I started to walk away, but Connor nudged me a
nd pointed back to Tess. I turned and saw her mouthing something I couldn’t hear over a swell of laughter in the newly crowded kitchen. I pointed to my ear, and Tess shoved her way through the weedy-smelling bodies and grabbed my sleeve, leaning close and speaking loud enough to make my eardrums throb: “Bird was a Joyner Fellow.”
She released my sleeve and disappeared into the crowd.
6
Sunday morning, I awoke with a splitting headache three hours after my alarm. No time to read. I had only an hour to get to my first double shift at Nona.
The double was a desperate measure. I had only two weeks to make back the month’s rent, and who knew when my mom would call again to say she’d run out of grocery money? Dinner shifts were typically doled out by seniority, but with wheedling I had cracked a Sunday night on top of my normal Sunday brunch. Derek had smirked and told me anyone who survived a Sunday double could consider themselves that much closer to a Saturday night. At last I was showing some hustle.

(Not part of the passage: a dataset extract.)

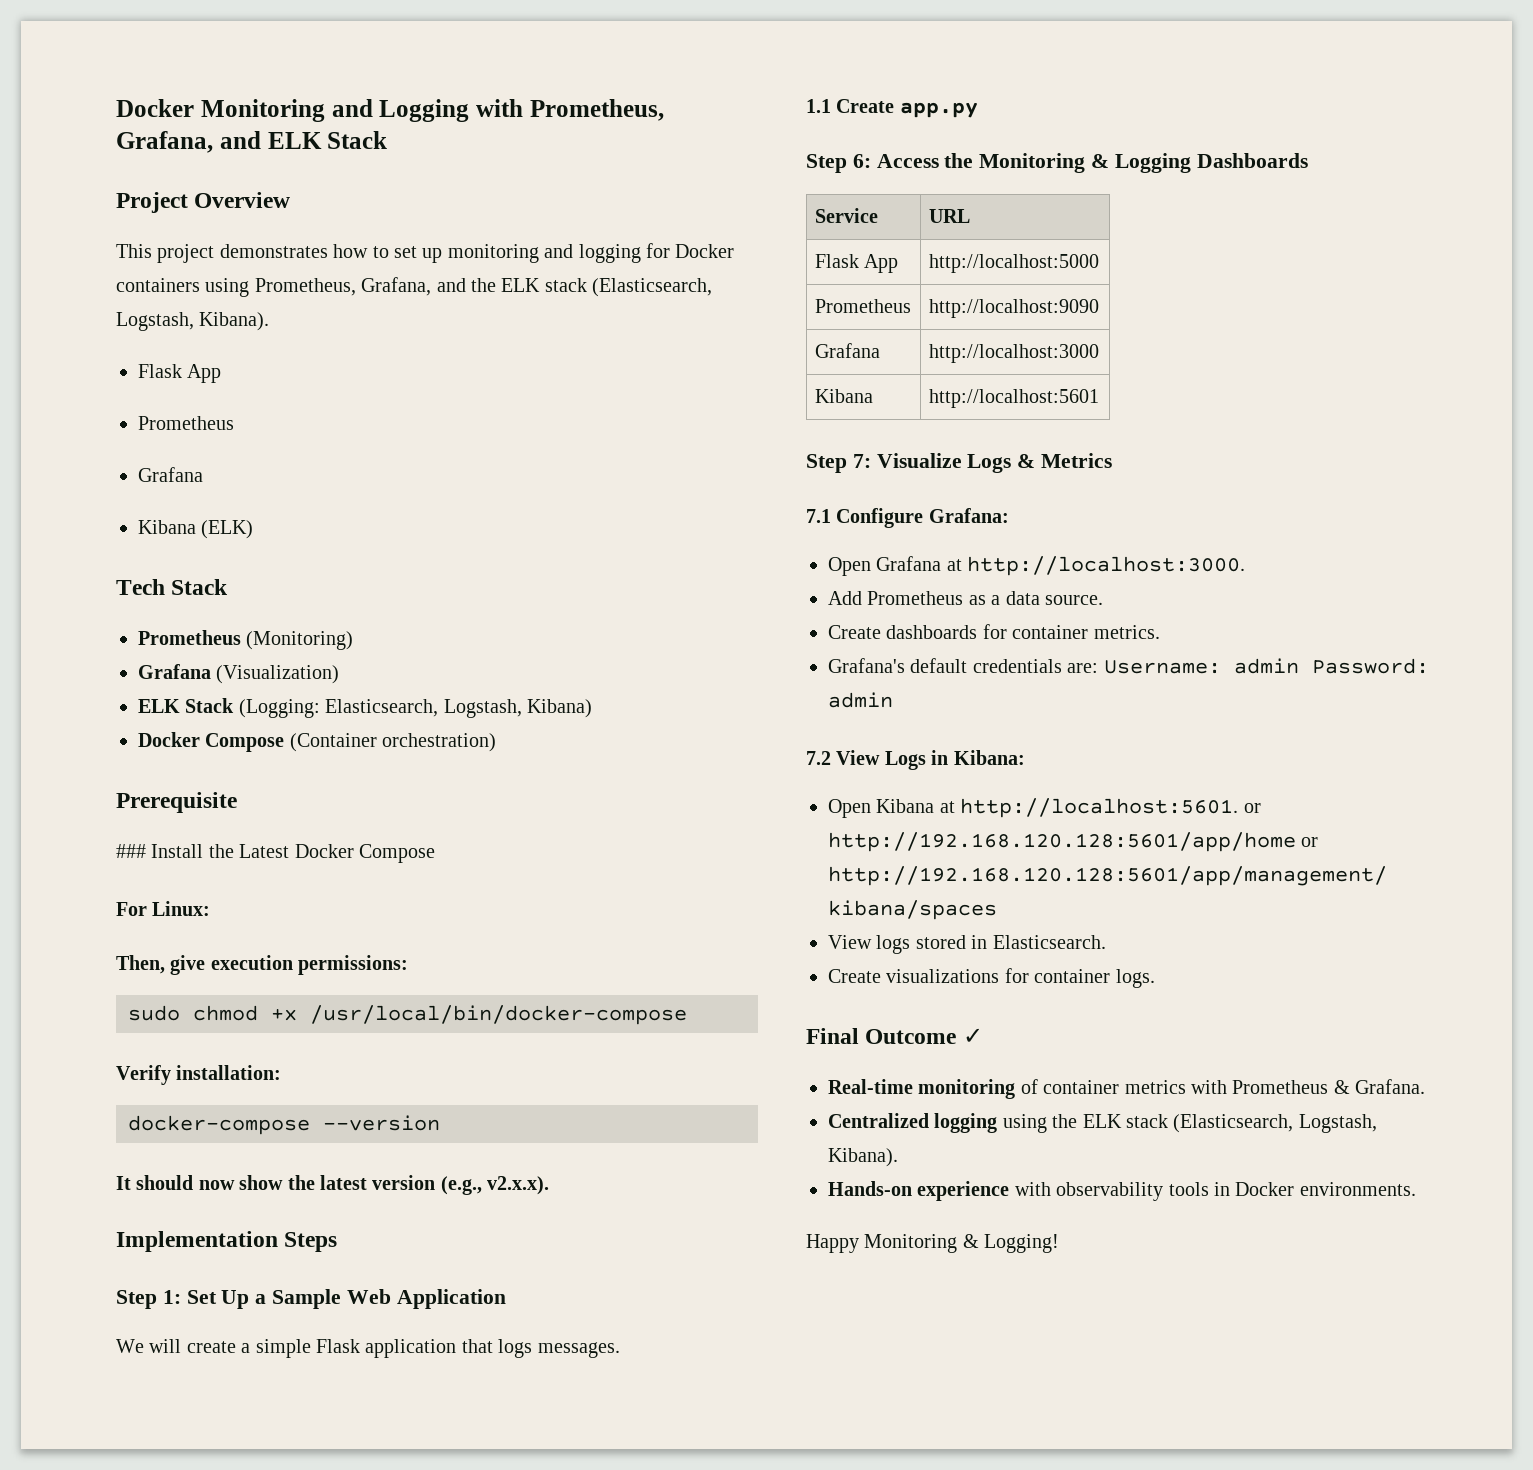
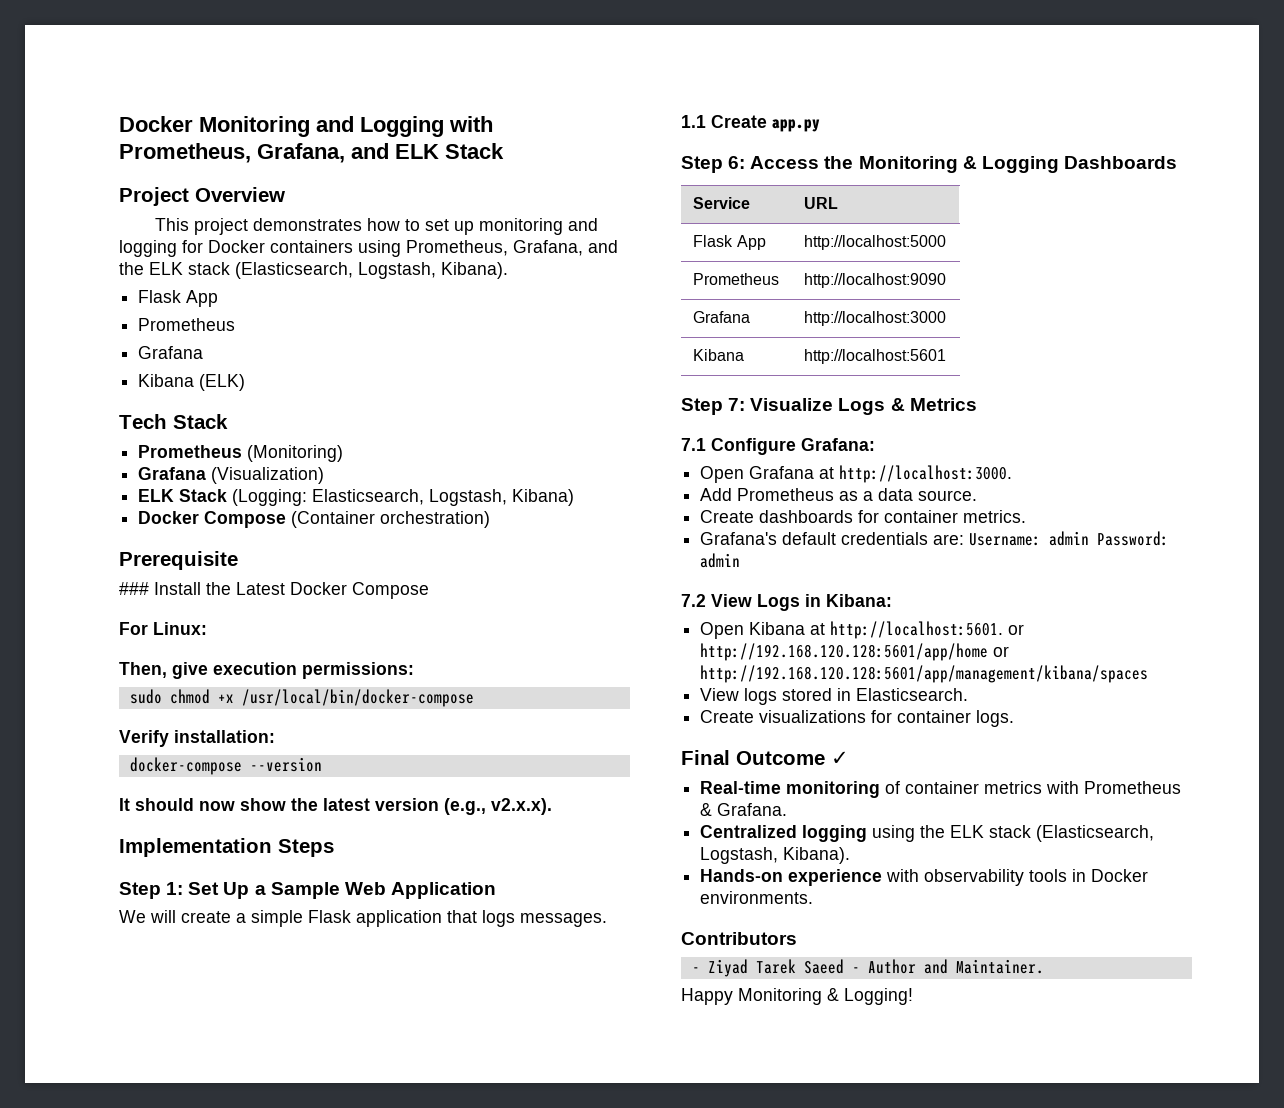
+ Contributors
+ - Ziyad Tarek Saeed - Author and Maintainer.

As I forced myself to eat a handful of dry granola to settle my stomach, I ran over the events of the night before. The long, unsuccessful search for Gwen had kept me at the party later than I’d intended to stay and left me far drunker. Connor and I had made our way through the apartment, swigging sickly-sweet buttery nipples straight from the thermos, until the search devolved into a farce. We found increasingly silly hiding places to check, throwing cabinets open, peering under beds, and collapsing into giggles on the floor. I remembered with a lurch of my stomach that I had even taken a puff of Bird’s pot on the back balcony. I had a vague memory of Connor holding the empty thermos upside down over the railing, shaking out the last drops, and then opening his hand. A moment later I heard the thermos crack on the sidewalk below, followed by the grating, limping sound of it rolling to a rest in the grass. I wasn’t sure when I had finally collapsed into bed, but it wasn’t before 4 a.m.

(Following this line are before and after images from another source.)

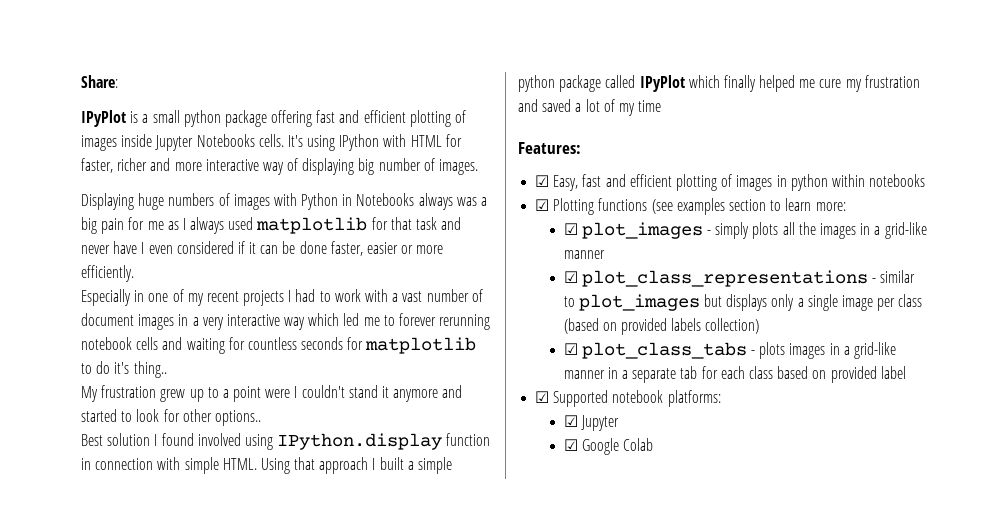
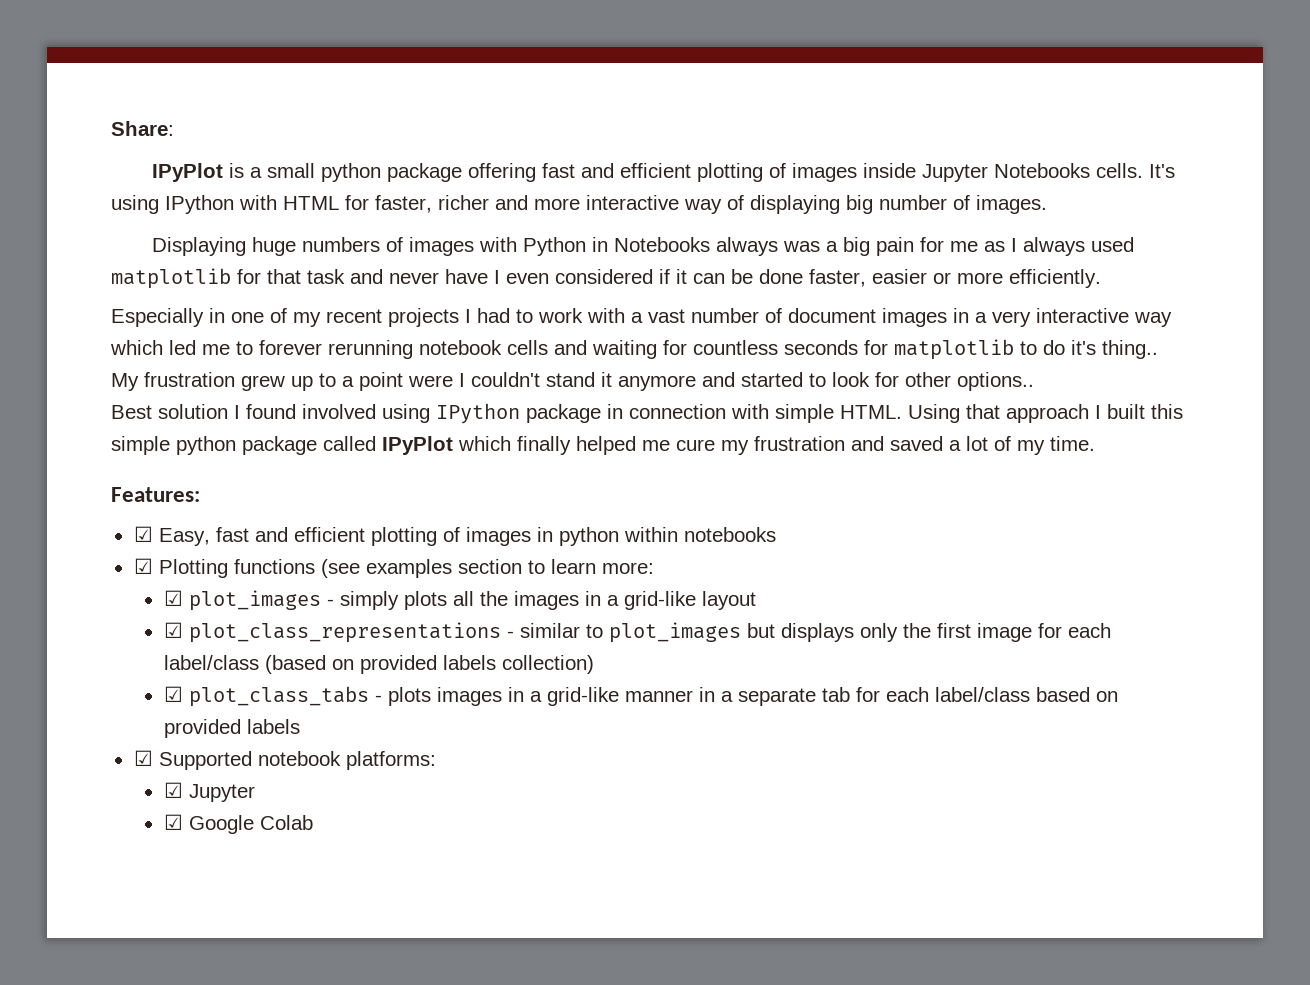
- Best solution I found involved using IPython.display function in connection with simple HTML.
+ Best solution I found involved using IPython package in connection with simple HTML.
- Using that approach I built a simple python package called IPyPlot which finally helped me cure my frustration and saved a lot of my time
+ Using that approach I built this simple python package called IPyPlot which finally helped me cure my frustration and saved a lot of my time.
- ☑ plot_images - simply plots all the images in a grid-like manner
+ ☑ plot_images - simply plots all the images in a grid-like layout
- ☑ plot_class_representations - similar to plot_images but displays only a single image per class (based on provided labels collection)
+ ☑ plot_class_representations - similar to plot_images but displays only the first image for each label/class (based on provided labels collection)
- ☑ plot_class_tabs - plots images in a grid-like manner in a separate tab for each class based on provided label
+ ☑ plot_class_tabs - plots images in a grid-like manner in a separate tab for each label/class based on provided labels

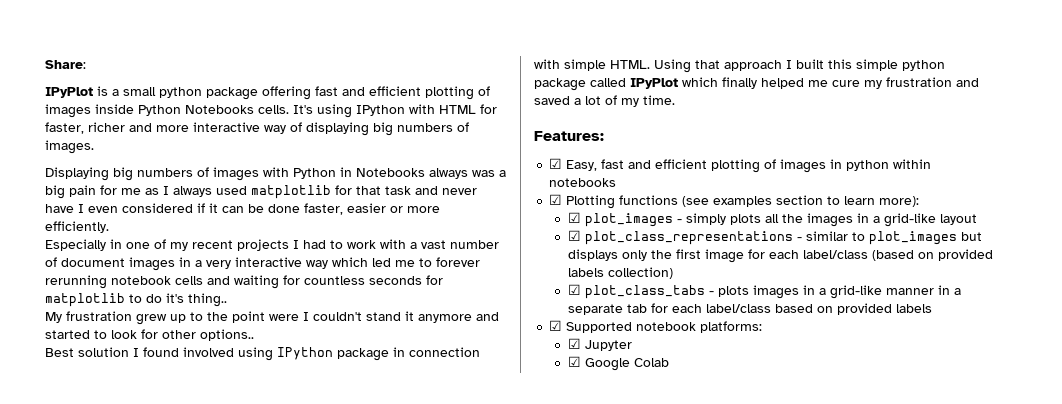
- IPyPlot is a small python package offering fast and efficient plotting of images inside Jupyter Notebooks cells.
+ IPyPlot is a small python package offering fast and efficient plotting of images inside Python Notebooks cells.
- It's using IPython with HTML for faster, richer and more interactive way of displaying big number of images.
+ It's using IPython with HTML for faster, richer and more interactive way of displaying big numbers of images.
- Displaying huge numbers of images with Python in Notebooks always was a big pain for me as I always used matplotlib for that task and never have I even considered if it can be done faster, easier or more efficiently.
+ Displaying big numbers of images with Python in Notebooks always was a big pain for me as I always used matplotlib for that task and never have I even considered if it can be done faster, easier or more efficiently.
- My frustration grew up to a point were I couldn't stand it anymore and started to look for other options..
+ My frustration grew up to the point were I couldn't stand it anymore and started to look for other options..
- ☑ Plotting functions (see examples section to learn more:
+ ☑ Plotting functions (see examples section to learn more):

The coffee helped with the headache, and I packed my work apron with single-dose packets of Advil for later. By the time I got to work, I’d rallied, and the adrenaline kick of an early slam finished waking me up. For a time, I fanned strawberries atop dimensional French toast stacks, drizzled hot syrup from a flagon we kept on Sterno, and poured endless pitchers of bitter melon mimosas like I was made for it.
Then, just a few hours into my shift, I cratered. It happened so quickly, I almost dropped the thermal coffeepot at a customer’s table—mid-refill, it had begun to weigh several tons more than it should. I finished the pour and stepped back for a second as a wave of dizziness crashed over me. Then I found my way to the wait station, grabbed an ice cube from the chest with my bare hands, and rubbed it on my forehead and temples.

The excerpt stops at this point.